• _EXERCISE REQUIREMENTS_: An exact copy of the data is required; the images should not appear in it.

• _Front-end code edit data_:
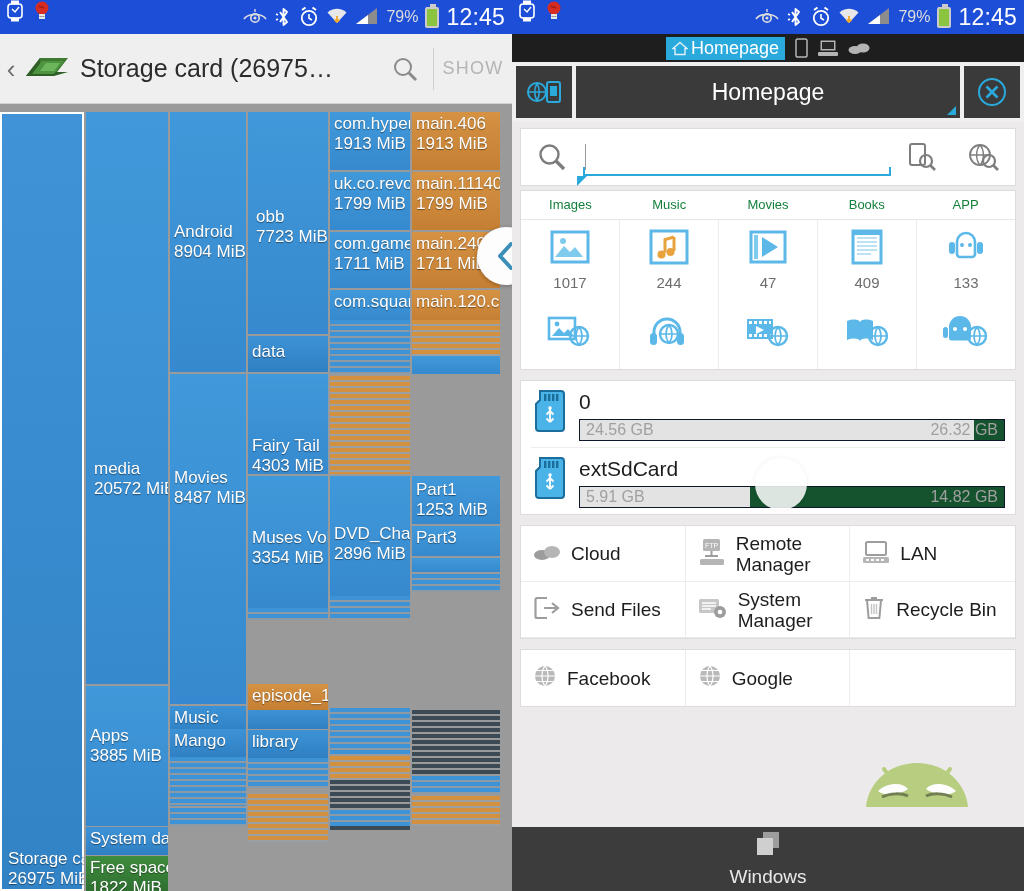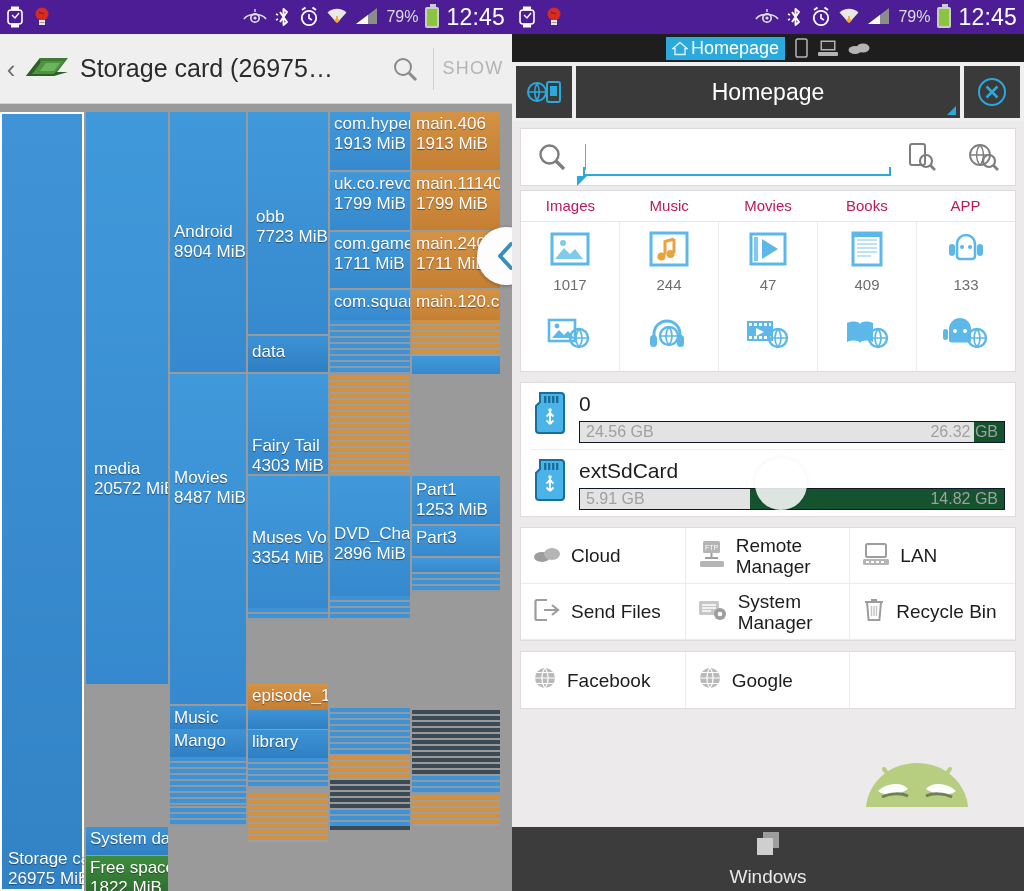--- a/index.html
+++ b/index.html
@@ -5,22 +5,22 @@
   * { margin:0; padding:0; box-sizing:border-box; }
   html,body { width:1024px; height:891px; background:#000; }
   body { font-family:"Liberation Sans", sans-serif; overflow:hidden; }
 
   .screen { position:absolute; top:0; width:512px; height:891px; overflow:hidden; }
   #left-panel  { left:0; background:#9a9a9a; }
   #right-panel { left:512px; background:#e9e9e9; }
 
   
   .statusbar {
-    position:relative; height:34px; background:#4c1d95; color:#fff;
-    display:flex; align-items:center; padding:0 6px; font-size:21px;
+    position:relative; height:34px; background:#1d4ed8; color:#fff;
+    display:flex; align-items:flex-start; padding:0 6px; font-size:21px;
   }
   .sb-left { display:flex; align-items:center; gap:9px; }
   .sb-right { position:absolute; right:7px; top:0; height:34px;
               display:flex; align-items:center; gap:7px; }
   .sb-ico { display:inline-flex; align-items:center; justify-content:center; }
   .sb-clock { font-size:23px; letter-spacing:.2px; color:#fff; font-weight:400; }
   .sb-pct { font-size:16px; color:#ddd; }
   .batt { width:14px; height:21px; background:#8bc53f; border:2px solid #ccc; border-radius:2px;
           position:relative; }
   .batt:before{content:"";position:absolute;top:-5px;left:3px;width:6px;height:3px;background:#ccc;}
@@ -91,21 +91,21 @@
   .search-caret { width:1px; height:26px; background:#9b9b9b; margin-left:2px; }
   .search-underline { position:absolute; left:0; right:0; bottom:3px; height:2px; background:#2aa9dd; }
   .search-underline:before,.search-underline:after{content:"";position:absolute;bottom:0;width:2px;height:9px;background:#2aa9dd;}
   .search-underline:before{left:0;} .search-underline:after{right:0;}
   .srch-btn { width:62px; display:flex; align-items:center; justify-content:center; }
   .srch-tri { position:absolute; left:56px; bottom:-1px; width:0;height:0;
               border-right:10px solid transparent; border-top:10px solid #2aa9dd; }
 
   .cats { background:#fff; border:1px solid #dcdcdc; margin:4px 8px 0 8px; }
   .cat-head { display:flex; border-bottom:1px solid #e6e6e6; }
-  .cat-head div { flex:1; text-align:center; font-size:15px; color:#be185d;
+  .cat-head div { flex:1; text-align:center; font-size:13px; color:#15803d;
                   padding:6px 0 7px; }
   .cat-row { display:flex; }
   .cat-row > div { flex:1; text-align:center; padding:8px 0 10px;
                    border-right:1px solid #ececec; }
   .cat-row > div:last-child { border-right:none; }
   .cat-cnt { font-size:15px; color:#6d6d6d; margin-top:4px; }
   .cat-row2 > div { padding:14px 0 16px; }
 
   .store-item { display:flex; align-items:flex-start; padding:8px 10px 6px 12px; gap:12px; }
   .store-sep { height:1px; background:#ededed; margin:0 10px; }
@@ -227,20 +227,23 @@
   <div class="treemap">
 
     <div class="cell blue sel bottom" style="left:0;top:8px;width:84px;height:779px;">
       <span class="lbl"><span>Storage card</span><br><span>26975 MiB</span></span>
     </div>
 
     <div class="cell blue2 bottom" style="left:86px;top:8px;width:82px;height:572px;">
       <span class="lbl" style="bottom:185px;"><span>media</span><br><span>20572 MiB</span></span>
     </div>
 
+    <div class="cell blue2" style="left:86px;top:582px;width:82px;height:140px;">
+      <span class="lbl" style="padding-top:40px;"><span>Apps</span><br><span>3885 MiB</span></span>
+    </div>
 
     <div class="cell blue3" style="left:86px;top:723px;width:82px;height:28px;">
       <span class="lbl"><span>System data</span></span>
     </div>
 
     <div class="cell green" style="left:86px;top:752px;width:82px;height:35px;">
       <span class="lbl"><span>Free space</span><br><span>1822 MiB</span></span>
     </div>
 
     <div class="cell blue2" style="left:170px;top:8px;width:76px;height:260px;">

• _RESPONSE TO THE TASK_:
--- a/index.html
+++ b/index.html
@@ -5,22 +5,22 @@
   * { margin:0; padding:0; box-sizing:border-box; }
   html,body { width:1024px; height:891px; background:#000; }
   body { font-family:"Liberation Sans", sans-serif; overflow:hidden; }
 
   .screen { position:absolute; top:0; width:512px; height:891px; overflow:hidden; }
   #left-panel  { left:0; background:#9a9a9a; }
   #right-panel { left:512px; background:#e9e9e9; }
 
   
   .statusbar {
-    position:relative; height:34px; background:#4c1d95; color:#fff;
-    display:flex; align-items:center; padding:0 6px; font-size:21px;
+    position:relative; height:34px; background:#1d4ed8; color:#fff;
+    display:flex; align-items:flex-start; padding:0 6px; font-size:21px;
   }
   .sb-left { display:flex; align-items:center; gap:9px; }
   .sb-right { position:absolute; right:7px; top:0; height:34px;
               display:flex; align-items:center; gap:7px; }
   .sb-ico { display:inline-flex; align-items:center; justify-content:center; }
   .sb-clock { font-size:23px; letter-spacing:.2px; color:#fff; font-weight:400; }
   .sb-pct { font-size:16px; color:#ddd; }
   .batt { width:14px; height:21px; background:#8bc53f; border:2px solid #ccc; border-radius:2px;
           position:relative; }
   .batt:before{content:"";position:absolute;top:-5px;left:3px;width:6px;height:3px;background:#ccc;}
@@ -91,21 +91,21 @@
   .search-caret { width:1px; height:26px; background:#9b9b9b; margin-left:2px; }
   .search-underline { position:absolute; left:0; right:0; bottom:3px; height:2px; background:#2aa9dd; }
   .search-underline:before,.search-underline:after{content:"";position:absolute;bottom:0;width:2px;height:9px;background:#2aa9dd;}
   .search-underline:before{left:0;} .search-underline:after{right:0;}
   .srch-btn { width:62px; display:flex; align-items:center; justify-content:center; }
   .srch-tri { position:absolute; left:56px; bottom:-1px; width:0;height:0;
               border-right:10px solid transparent; border-top:10px solid #2aa9dd; }
 
   .cats { background:#fff; border:1px solid #dcdcdc; margin:4px 8px 0 8px; }
   .cat-head { display:flex; border-bottom:1px solid #e6e6e6; }
-  .cat-head div { flex:1; text-align:center; font-size:15px; color:#be185d;
+  .cat-head div { flex:1; text-align:center; font-size:13px; color:#15803d;
                   padding:6px 0 7px; }
   .cat-row { display:flex; }
   .cat-row > div { flex:1; text-align:center; padding:8px 0 10px;
                    border-right:1px solid #ececec; }
   .cat-row > div:last-child { border-right:none; }
   .cat-cnt { font-size:15px; color:#6d6d6d; margin-top:4px; }
   .cat-row2 > div { padding:14px 0 16px; }
 
   .store-item { display:flex; align-items:flex-start; padding:8px 10px 6px 12px; gap:12px; }
   .store-sep { height:1px; background:#ededed; margin:0 10px; }
@@ -227,20 +227,23 @@
   <div class="treemap">
 
     <div class="cell blue sel bottom" style="left:0;top:8px;width:84px;height:779px;">
       <span class="lbl"><span>Storage card</span><br><span>26975 MiB</span></span>
     </div>
 
     <div class="cell blue2 bottom" style="left:86px;top:8px;width:82px;height:572px;">
       <span class="lbl" style="bottom:185px;"><span>media</span><br><span>20572 MiB</span></span>
     </div>
 
+    <div class="cell blue2" style="left:86px;top:582px;width:82px;height:140px;">
+      <span class="lbl" style="padding-top:40px;"><span>Apps</span><br><span>3885 MiB</span></span>
+    </div>
 
     <div class="cell blue3" style="left:86px;top:723px;width:82px;height:28px;">
       <span class="lbl"><span>System data</span></span>
     </div>
 
     <div class="cell green" style="left:86px;top:752px;width:82px;height:35px;">
       <span class="lbl"><span>Free space</span><br><span>1822 MiB</span></span>
     </div>
 
     <div class="cell blue2" style="left:170px;top:8px;width:76px;height:260px;">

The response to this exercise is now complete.